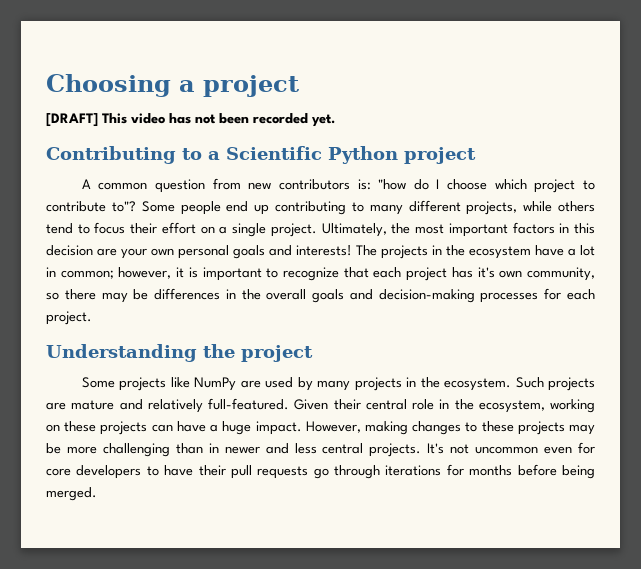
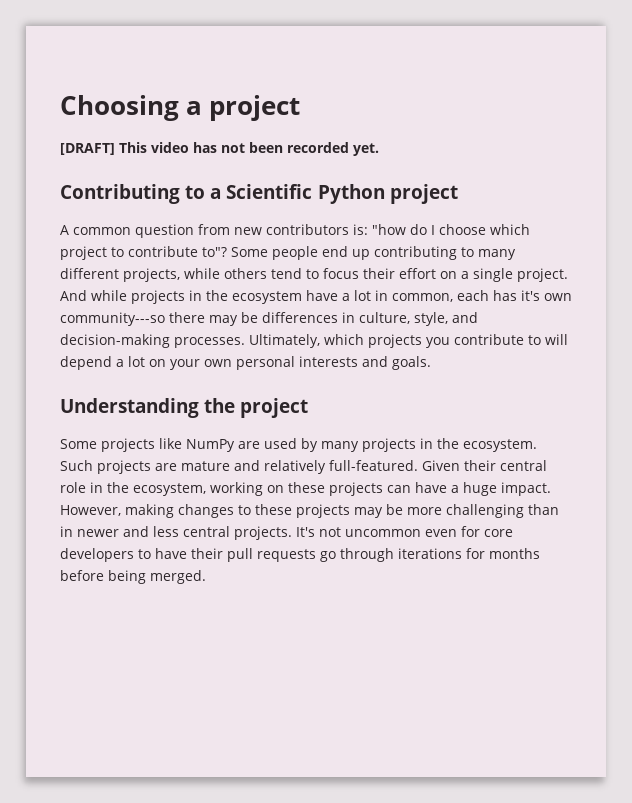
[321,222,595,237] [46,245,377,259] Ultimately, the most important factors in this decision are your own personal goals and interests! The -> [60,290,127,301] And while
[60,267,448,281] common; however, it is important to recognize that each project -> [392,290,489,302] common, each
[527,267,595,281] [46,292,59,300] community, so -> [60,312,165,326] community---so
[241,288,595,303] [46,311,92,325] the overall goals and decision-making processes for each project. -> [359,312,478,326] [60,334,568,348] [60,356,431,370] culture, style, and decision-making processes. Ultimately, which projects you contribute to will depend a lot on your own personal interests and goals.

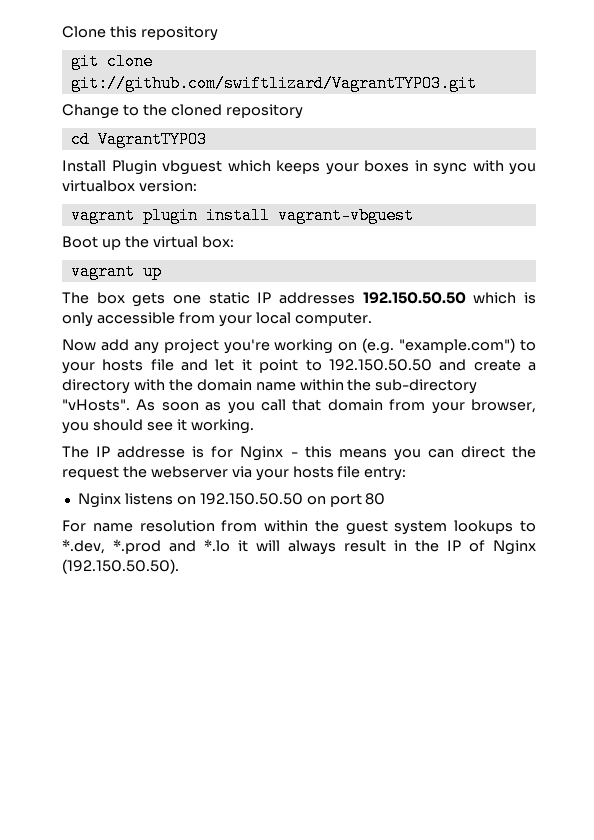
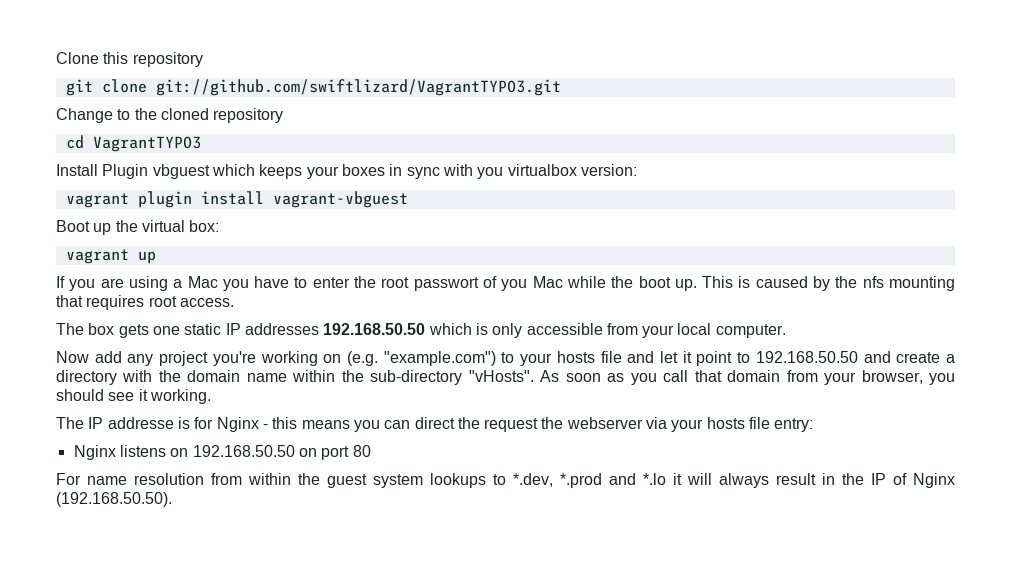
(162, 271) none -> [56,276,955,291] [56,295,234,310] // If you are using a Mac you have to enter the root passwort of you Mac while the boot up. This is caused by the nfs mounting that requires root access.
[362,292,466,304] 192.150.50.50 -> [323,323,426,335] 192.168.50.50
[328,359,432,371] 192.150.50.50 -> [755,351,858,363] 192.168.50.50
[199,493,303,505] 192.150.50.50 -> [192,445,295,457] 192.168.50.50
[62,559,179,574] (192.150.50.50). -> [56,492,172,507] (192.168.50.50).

*****

● **Task goal**:
Please transcribe the material above exactly as written. Leave the pictures out.

● **Solution**:
[321,222,595,237] [46,245,377,259] Ultimately, the most important factors in this decision are your own personal goals and interests! The -> [60,290,127,301] And while
[60,267,448,281] common; however, it is important to recognize that each project -> [392,290,489,302] common, each
[527,267,595,281] [46,292,59,300] community, so -> [60,312,165,326] community---so
[241,288,595,303] [46,311,92,325] the overall goals and decision-making processes for each project. -> [359,312,478,326] [60,334,568,348] [60,356,431,370] culture, style, and decision-making processes. Ultimately, which projects you contribute to will depend a lot on your own personal interests and goals.

(162, 271) none -> [56,276,955,291] [56,295,234,310] // If you are using a Mac you have to enter the root passwort of you Mac while the boot up. This is caused by the nfs mounting that requires root access.
[362,292,466,304] 192.150.50.50 -> [323,323,426,335] 192.168.50.50
[328,359,432,371] 192.150.50.50 -> [755,351,858,363] 192.168.50.50
[199,493,303,505] 192.150.50.50 -> [192,445,295,457] 192.168.50.50
[62,559,179,574] (192.150.50.50). -> [56,492,172,507] (192.168.50.50).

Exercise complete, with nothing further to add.